Sebuah laporan oleh Royal United Services Institute di London pada bulan September menemukan sekitar 150 bisnis China memiliki peran sentral dalam memfasilitasi akses Korea Utara ke pasar internasional.

China terlibat dalam pengiriman senilai sekitar £2 miliar ($2,7 miliar) antara tahun 2014 dan 2017, mewakili sekitar 20 persen dari nilai perdagangan Korea Utara senilai £10,6 miliar ($13,9 miliar) selama periode yang sama.
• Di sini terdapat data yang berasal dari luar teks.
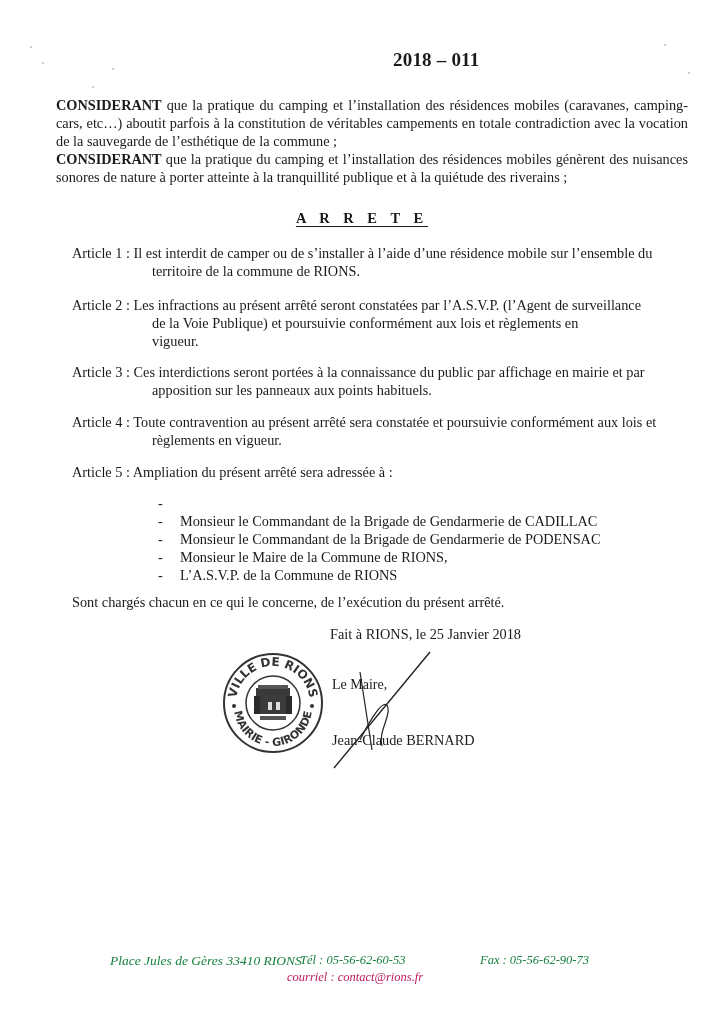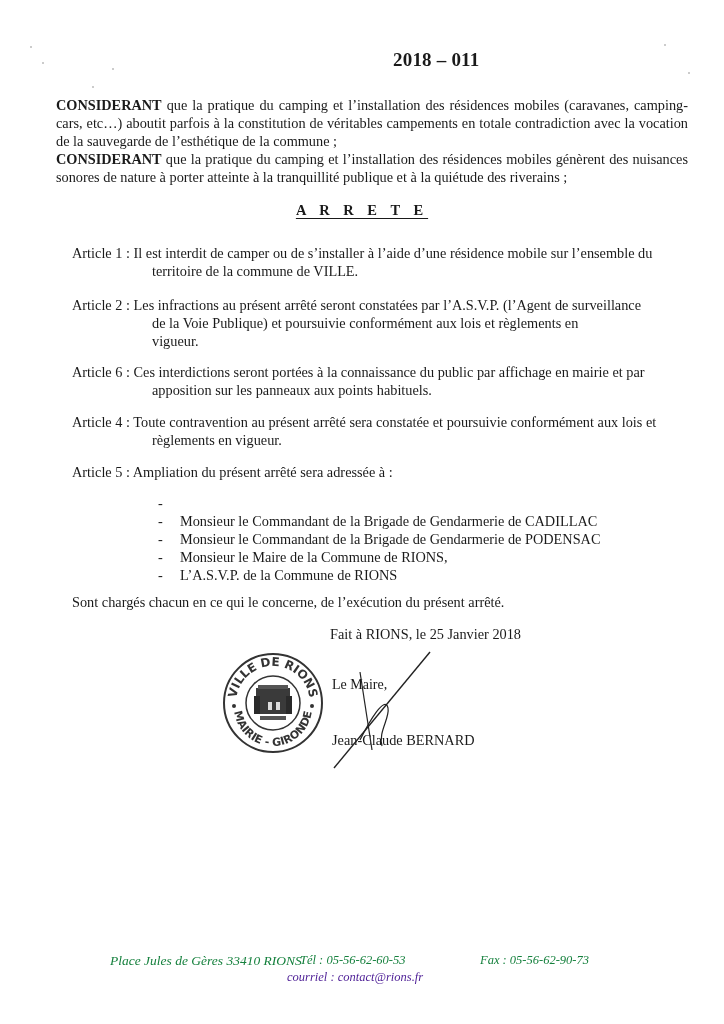--- a/index.html
+++ b/index.html
@@ -3,40 +3,40 @@
 <meta charset="utf-8">
 <style>
   html, body { margin: 0; padding: 0; background: #ffffff; }
   body { width: 724px; height: 1024px; position: relative; overflow: hidden;
          font-family: "Liberation Serif", "DejaVu Serif", serif; color: #1a1a1a; }
   .abs { position: absolute; }
   .ref { left: 393px; top: 49px; font-size: 19px; font-weight: bold; letter-spacing: 0.2px; }
   .consid { left: 56px; top: 96px; width: 632px; font-size: 14.3px; line-height: 18px; text-align: justify; }
   .consid p { margin: 0; }
   .consid b { font-weight: bold; }
-  .arrete-title { left: 0; width: 724px; top: 202px; text-align: center; font-size: 14.5px; font-weight: bold;
+  .arrete-title { left: 0; width: 724px; top: 210px; text-align: center; font-size: 14.5px; font-weight: bold;
                   letter-spacing: 5px; }
   .arrete-title span { text-decoration: underline; text-underline-offset: 3px; }
   .article { left: 72px; width: 640px; font-size: 14.3px; line-height: 18px; }
   .article .line { display: block; }
   .article .cont { padding-left: 80px; }
   .list { left: 158px; top: 494px; font-size: 14.3px; line-height: 18px; }
   .list .li { display: flex; }
   .list .dash { width: 22px; }
   .charges { left: 72px; top: 594px; font-size: 14.3px; }
   .fait { left: 330px; top: 626px; font-size: 14.3px; text-align: center; }
   .maire { left: 332px; top: 677px; font-size: 14px; }
   .nom { left: 332px; top: 732px; font-size: 14.3px; }
   .stamp { left: 222px; top: 652px; width: 102px; height: 102px; }
   .sig { left: 330px; top: 650px; width: 110px; height: 120px; }
   .footer1 { left: 110px; top: 953px; width: 520px; font-size: 12.5px; font-style: italic; color: #15803d; white-space: nowrap; }
   .footer1 .addr { font-size: 13.5px; }
   .footer1 .tel { position: absolute; left: 190px; }
   .footer1 .fax { position: absolute; left: 370px; }
-  .footer2 { left: 287px; top: 970px; font-size: 12.5px; font-style: italic; color: #4c1d95; }
+  .footer2 { left: 287px; top: 970px; font-size: 12.5px; font-style: italic; color: #be185d; }
   .speck { position:absolute; width:2px; height:2px; background:#bbb; border-radius:1px; }
 </style>
 </head>
 <body>
 
 <div class="speck" style="left:30px;top:46px"></div>
 <div class="speck" style="left:42px;top:62px"></div>
 <div class="speck" style="left:112px;top:68px"></div>
 <div class="speck" style="left:92px;top:86px"></div>
 <div class="speck" style="left:664px;top:44px"></div>
@@ -46,31 +46,31 @@
 
 <div class="abs consid">
   <p><b>CONSIDERANT</b><span> que la pratique du camping et l’installation des résidences mobiles (caravanes, camping-cars, etc…) aboutit parfois à la constitution de véritables campements en totale contradiction avec la vocation de la sauvegarde de l’esthétique de la commune ;</span></p>
   <p><b>CONSIDERANT</b><span> que la pratique du camping et l’installation des résidences mobiles génèrent des nuisances sonores de nature à porter atteinte à la tranquillité publique et à la quiétude des riverains ;</span></p>
 </div>
 
 <div class="abs arrete-title"><span>A R R E T E</span></div>
 
 <div class="abs article" style="top:244px">
   <span class="line"><span>Article 1 : </span><span>Il est interdit de camper ou de s’installer à l’aide d’une résidence mobile sur l’ensemble du</span></span>
-  <span class="line cont">territoire de la commune de VILLE.</span>
+  <span class="line cont">territoire de la commune de RIONS.</span>
 </div>
 
 <div class="abs article" style="top:296px">
   <span class="line"><span>Article 2 : </span><span>Les infractions au présent arrêté seront constatées par l’A.S.V.P. (l’Agent de surveillance</span></span>
   <span class="line cont">de la Voie Publique) et poursuivie conformément aux lois et règlements en</span>
   <span class="line cont">vigueur.</span>
 </div>
 
 <div class="abs article" style="top:363px">
-  <span class="line"><span>Article 6 : </span><span>Ces interdictions seront portées à la connaissance du public par affichage en mairie et par</span></span>
+  <span class="line"><span>Article 3 : </span><span>Ces interdictions seront portées à la connaissance du public par affichage en mairie et par</span></span>
   <span class="line cont">apposition sur les panneaux aux points habituels.</span>
 </div>
 
 <div class="abs article" style="top:413px">
   <span class="line"><span>Article 4 : </span><span>Toute contravention au présent arrêté sera constatée et poursuivie conformément aux lois et</span></span>
   <span class="line cont">règlements en vigueur.</span>
 </div>
 
 <div class="abs article" style="top:463px">
   <span class="line"><span>Article 5 : </span><span>Ampliation du présent arrêté sera adressée à :</span></span>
Laporan tersebut menemukan beberapa bisnis co-located yang mengindikasikan kelompok tersebut adalah perusahaan terdepan untuk kepentingan Korea Utara.

Itu juga menemukan sekitar 135 perusahaan masih terdaftar aktif di database perusahaan China, Financial Times melaporkan.

Pemimpin Tertinggi juga memperkenalkan aturan kejam yang memungkinkan penjaga menembak siapa pun yang mencoba melintasi perbatasan.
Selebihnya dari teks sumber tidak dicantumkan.